SPD-Politikerin Hülya Iri im Visier: 740.000 Euro öffentliche Gelder verschwunden
Cathleen HövelSPD-Politikerin Hülya Iri im Visier: 740.000 Euro öffentliche Gelder verschwunden
Ein Finanzskandal um Hülya Iri, ehemalige stellvertretende Fraktionsvorsitzende der hannoverschen SPD, hat für Aufsehen gesorgt. Ihr wird vorgeworfen, über einen von ihr gegründeten Verein öffentliche Gelder veruntreut zu haben. Der Fall sorgt wegen seines Ausmaßes und der politischen Verstrickungen für Schlagzeilen.
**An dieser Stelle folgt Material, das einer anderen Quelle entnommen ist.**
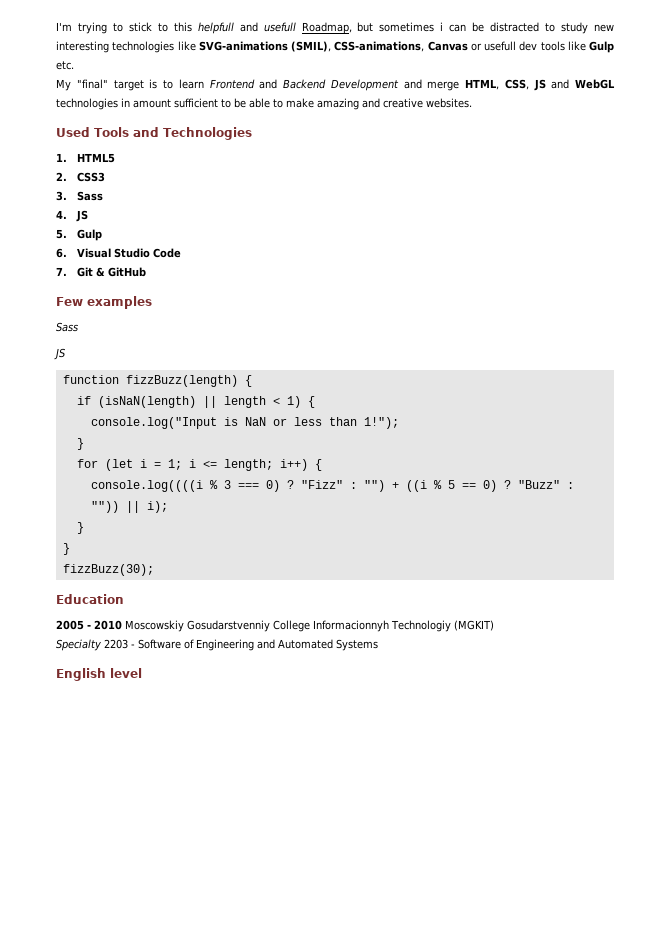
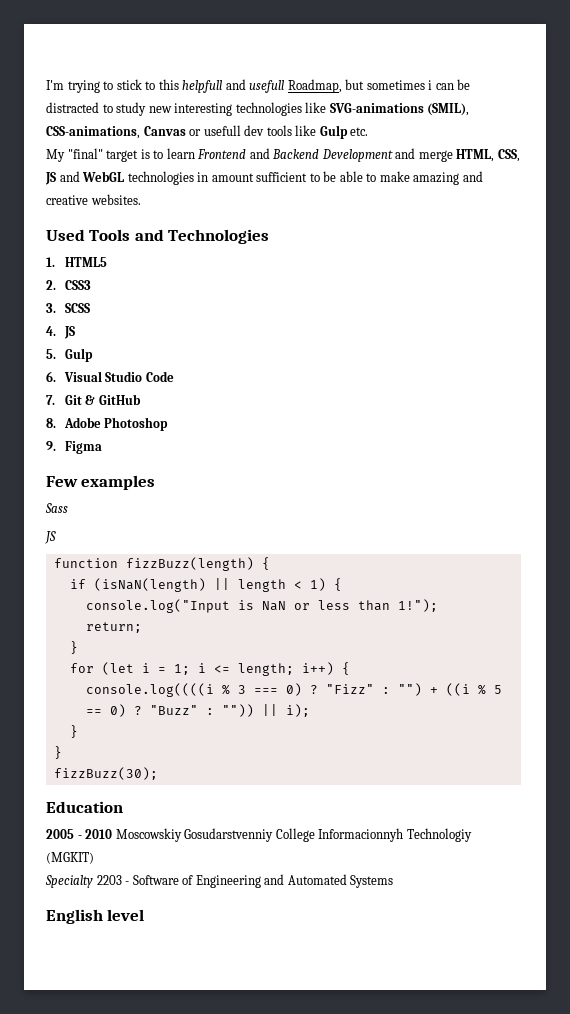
[76,191,103,201] Sass -> [64,303,90,313] SCSS
(146, 272) none -> [46,417,169,431] [46,441,102,454] // 8. Adobe Photoshop // 9. Figma
(399, 423) none -> [85,622,142,633] // return;

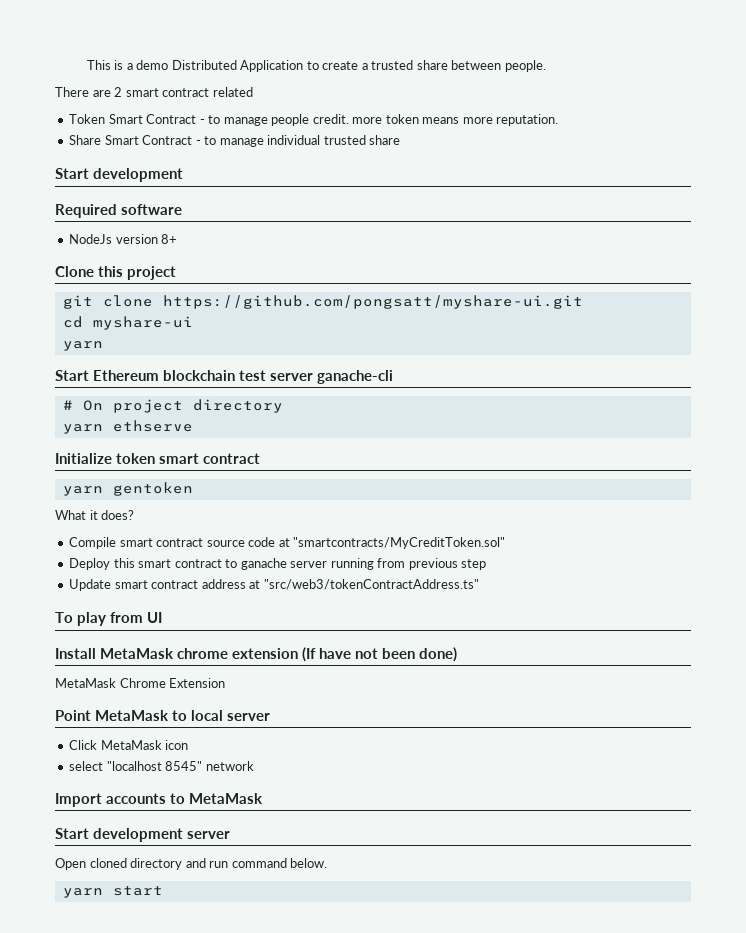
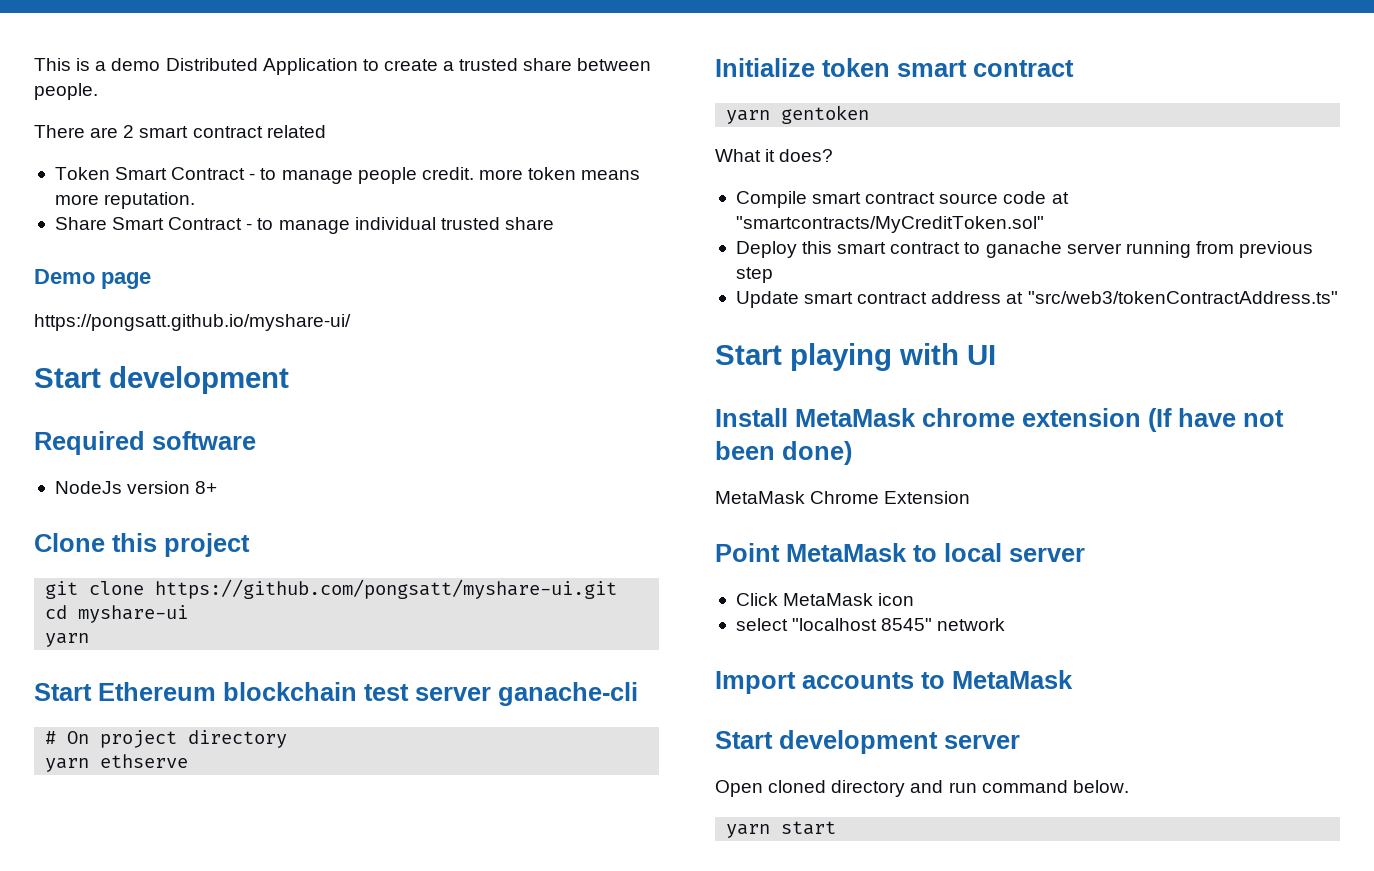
(401, 140) none -> [34,269,151,289] [34,314,351,331] // Demo page // https://pongsatt.github.io/myshare-ui/
[55,612,144,626] To play from -> [715,343,959,371] Start playing with

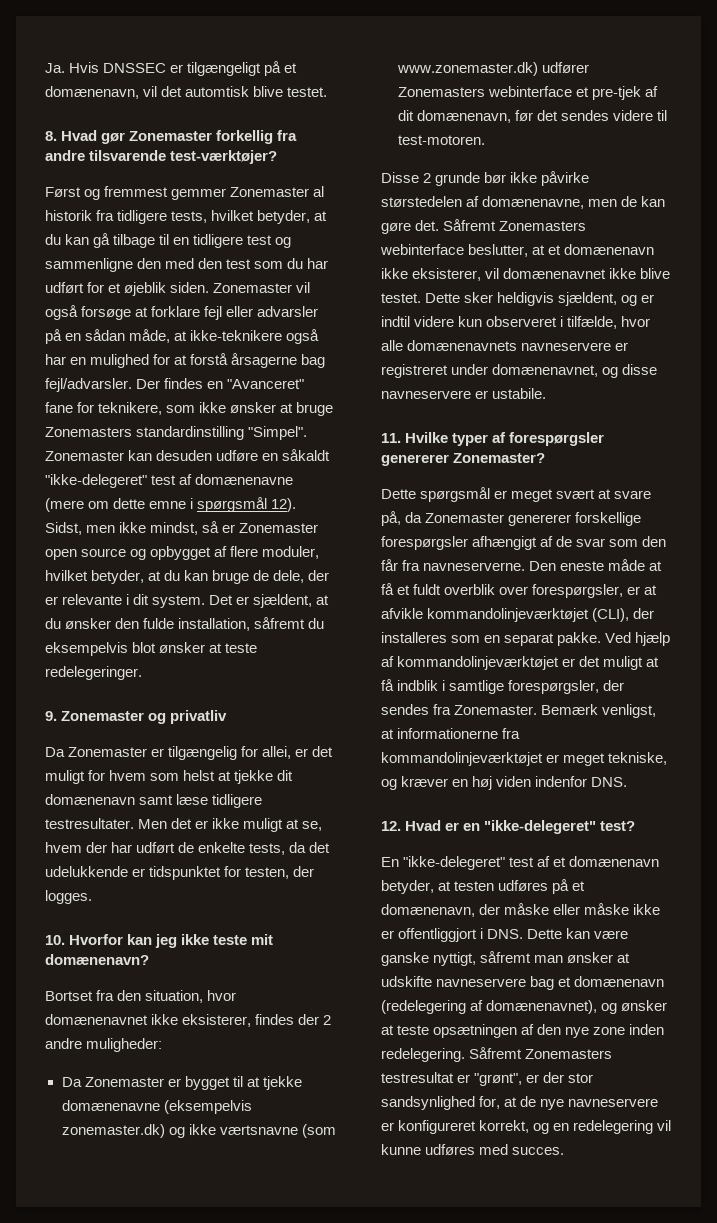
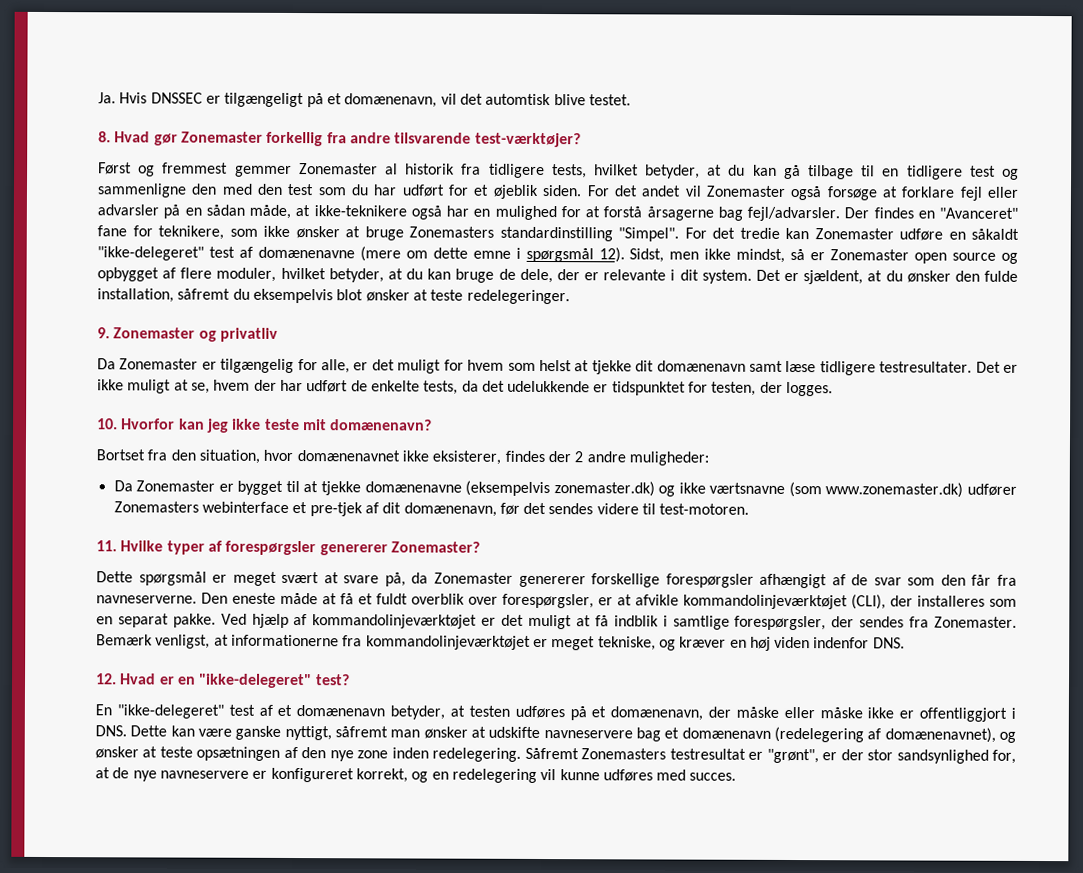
[213,282,311,293] Zonemaster vil -> [586,185,786,197] For det andet vil Zonemaster
[45,450,213,461] Zonemaster kan desuden -> [684,227,894,240] For det tredie kan Zonemaster
[262,746,292,759] allei, -> [321,359,351,374] alle,
[138,818,193,829] Men det -> [975,361,1001,373] Det
[381,171,590,186] [381,196,666,209] [381,219,587,234] [380,244,655,257] [381,268,671,281] [381,292,655,306] [381,316,651,329] [381,340,629,351] [381,364,658,378] [381,388,547,399] // Disse 2 grunde bør ikke påvirke størstedelen af domænenavne, men de kan gøre det. Såfremt Zonemasters webinterface beslutter, at et domænenavn ikke eksisterer, vil domænenavnet ikke blive testet. Dette sker heldigvis sjældent, og er indtil videre kun observeret i tilfælde, hvor alle domænenavnets navneservere er registreret under domænenavnet, og disse navneservere er ustabile. -> (750, 509) none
2018 gründete Iri den Verein Integrationsarbeit Kronsberg. Bis 2023 erhielt dieser vom Bundesamt für Migration und Flüchtlinge (BAMF) insgesamt 924.479 Euro für das Projekt Respekt Café Kronsberg. Doch bis Juni 2023 waren davon fast 740.000 Euro ausgegeben – ohne nachweisbare Ergebnisse.
Iri und ihre Tochter Esma Bozdemir traten von ihren Posten zurück und ruhten ihre SPD-Mitgliedschaften. Ermittlungen ergaben, dass sie sich aus den Vereinsmitteln mindestens 685.000 Euro als Gehälter ausgezahlt hatten. Die Staatsanwaltschaft prüft nun, ob mit öffentlichen Geldern Immobilien erworben wurden.
Das Amtsgericht Hannover hat inzwischen ein Insolvenzverfahren gegen den Verein eingeleitet. Doris Schröder-Köpf, die Ex-Frau von Altkanzler Gerhard Schröder, hatte Iri zuvor in einem Empfehlungsschreiben gelobt. Adis Ahmetović, Bundestagsabgeordneter und SPD-Landesvize in Niedersachsen, war bereits im Dezember 2022 über die Vorwürfe informiert worden, unternahm jedoch nichts.
Die SPD distanziert sich vom Verein und betont, es gebe keine offiziellen Verbindungen zur Partei. Man halte sich strikt an die Regeln für öffentliche Mittel. Die Ermittlungen laufen noch; weitere juristische Schritte gelten als wahrscheinlich.